● **Assignment**:
Should any entry include an image, skip the image and copy the entry exactly.

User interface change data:
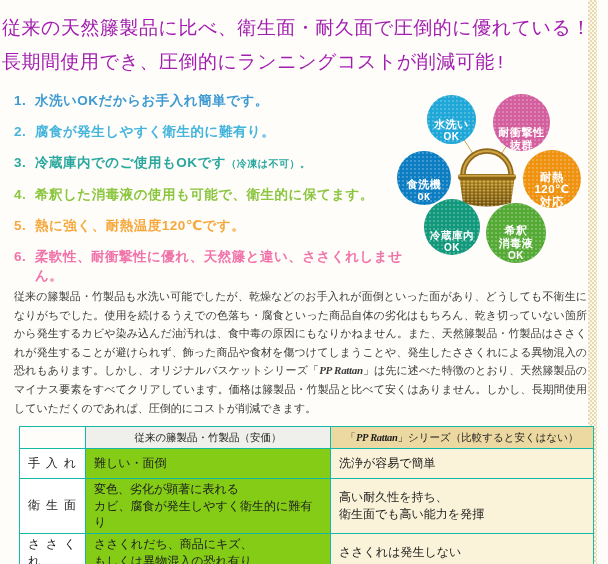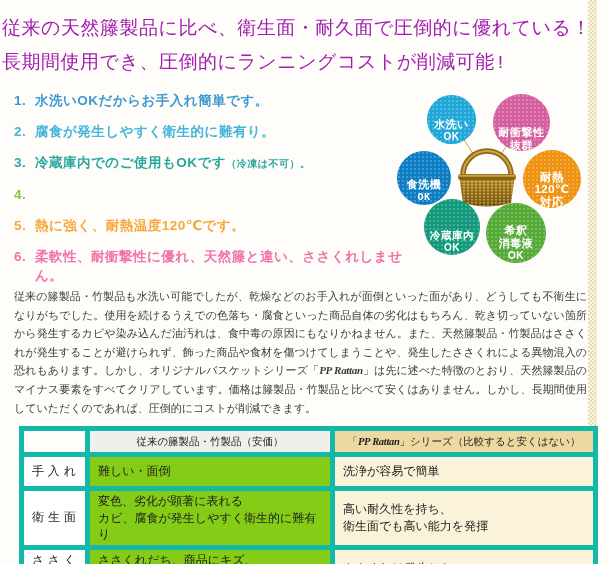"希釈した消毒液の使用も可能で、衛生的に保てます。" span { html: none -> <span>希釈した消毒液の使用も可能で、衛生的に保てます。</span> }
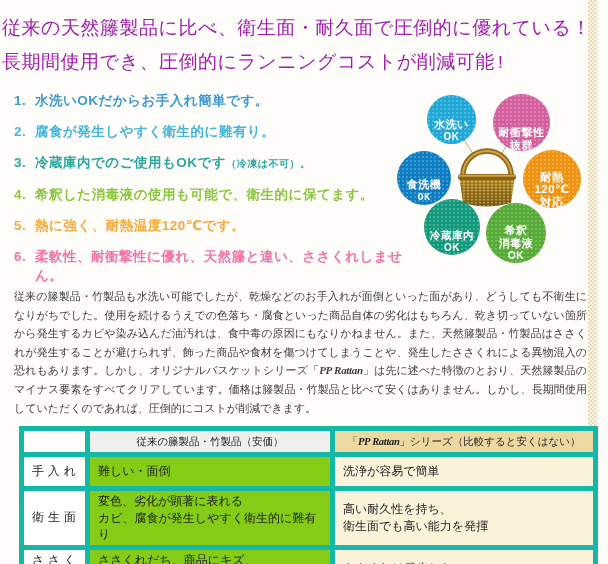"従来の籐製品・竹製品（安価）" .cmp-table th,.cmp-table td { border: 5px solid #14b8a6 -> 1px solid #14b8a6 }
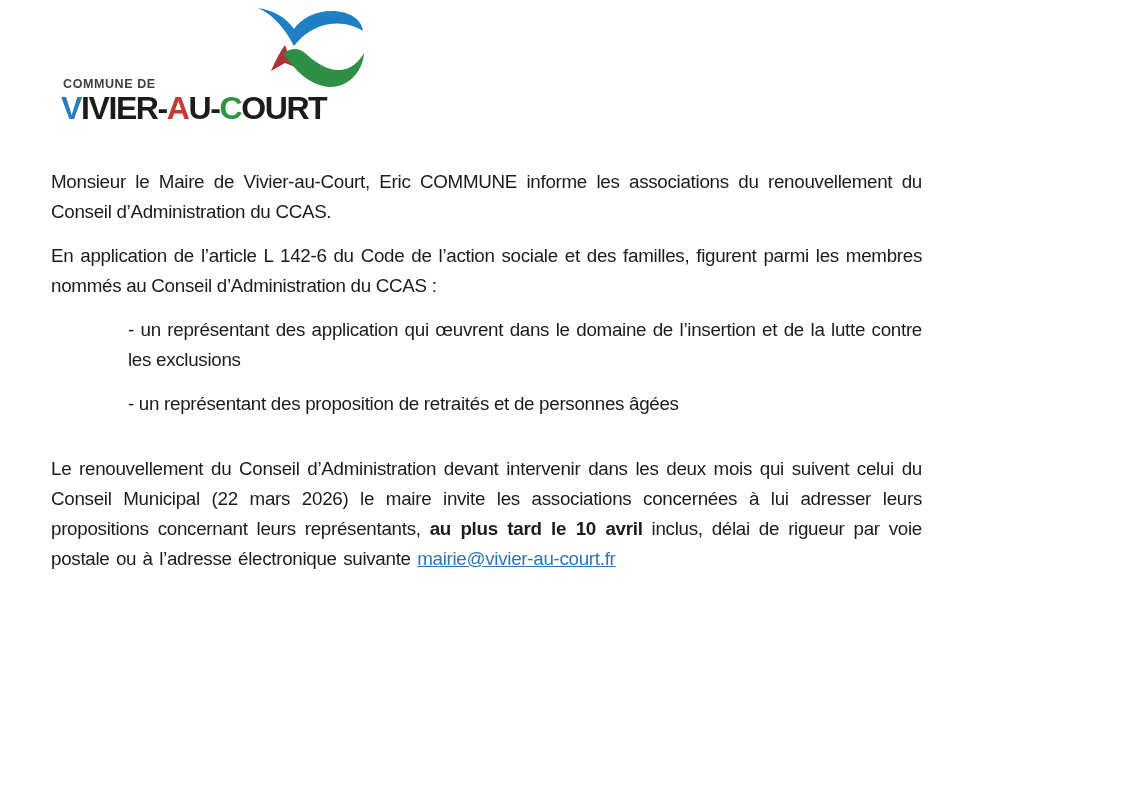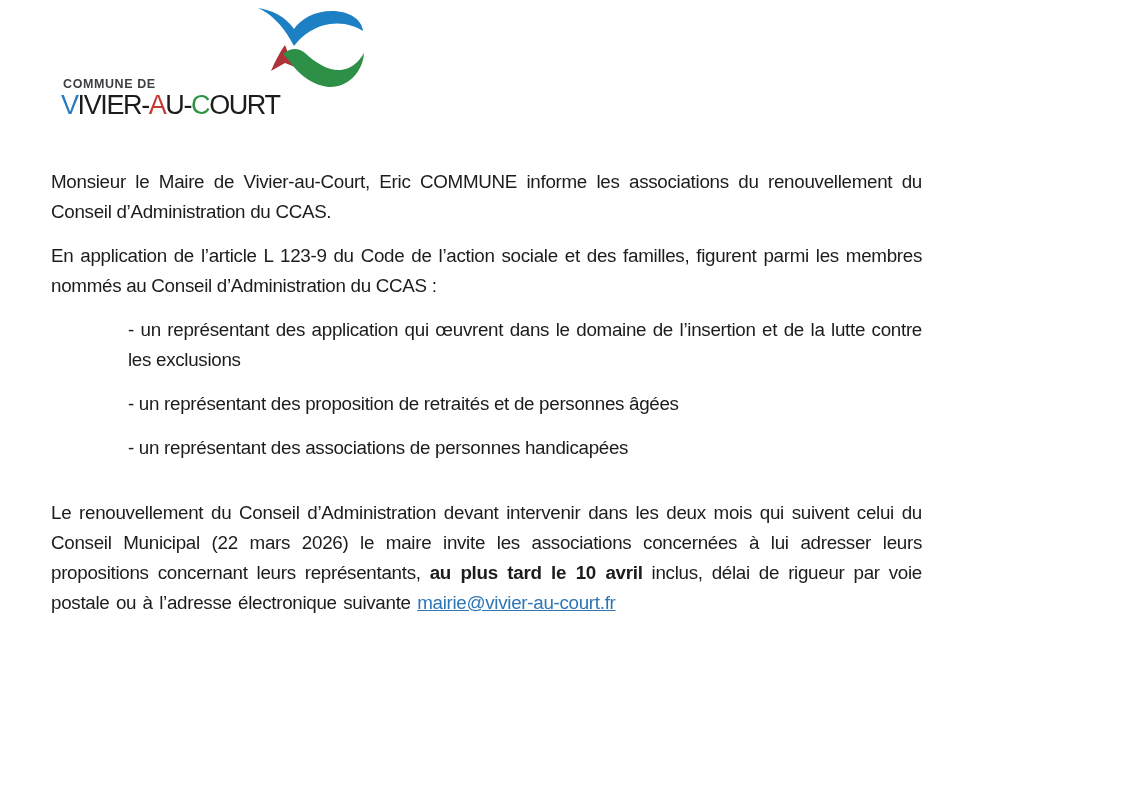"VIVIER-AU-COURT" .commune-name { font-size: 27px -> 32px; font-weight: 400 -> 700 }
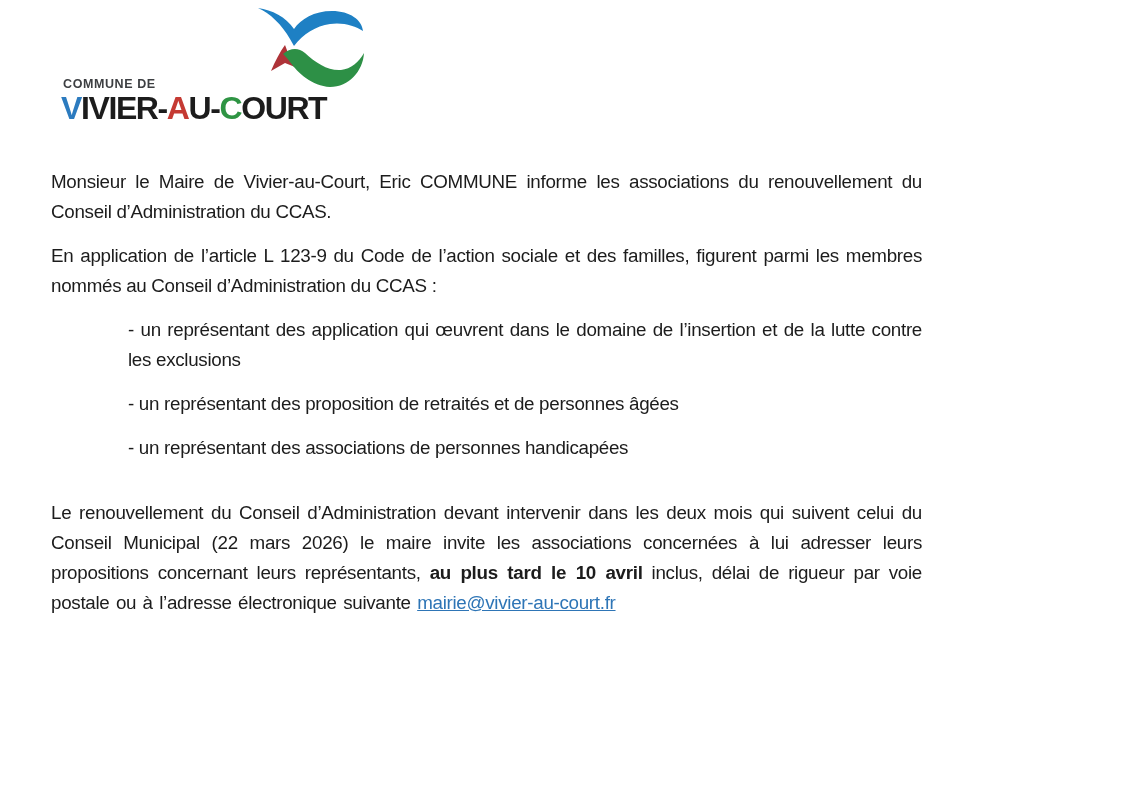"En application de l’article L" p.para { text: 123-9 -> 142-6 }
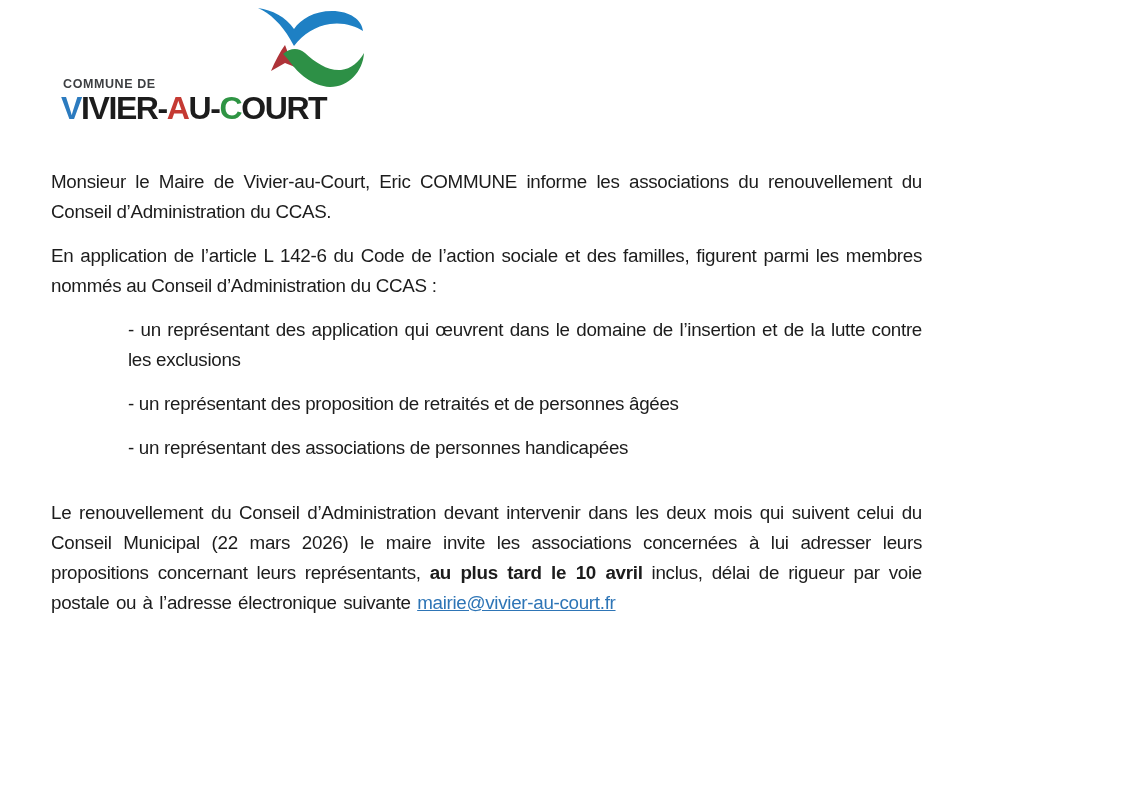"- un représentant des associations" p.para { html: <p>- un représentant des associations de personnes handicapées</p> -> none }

● **Exercise output**:
"希釈した消毒液の使用も可能で、衛生的に保てます。" span { html: none -> <span>希釈した消毒液の使用も可能で、衛生的に保てます。</span> }
"従来の籐製品・竹製品（安価）" .cmp-table th,.cmp-table td { border: 5px solid #14b8a6 -> 1px solid #14b8a6 }
"VIVIER-AU-COURT" .commune-name { font-size: 27px -> 32px; font-weight: 400 -> 700 }
"En application de l’article L" p.para { text: 123-9 -> 142-6 }
"- un représentant des associations" p.para { html: <p>- un représentant des associations de personnes handicapées</p> -> none }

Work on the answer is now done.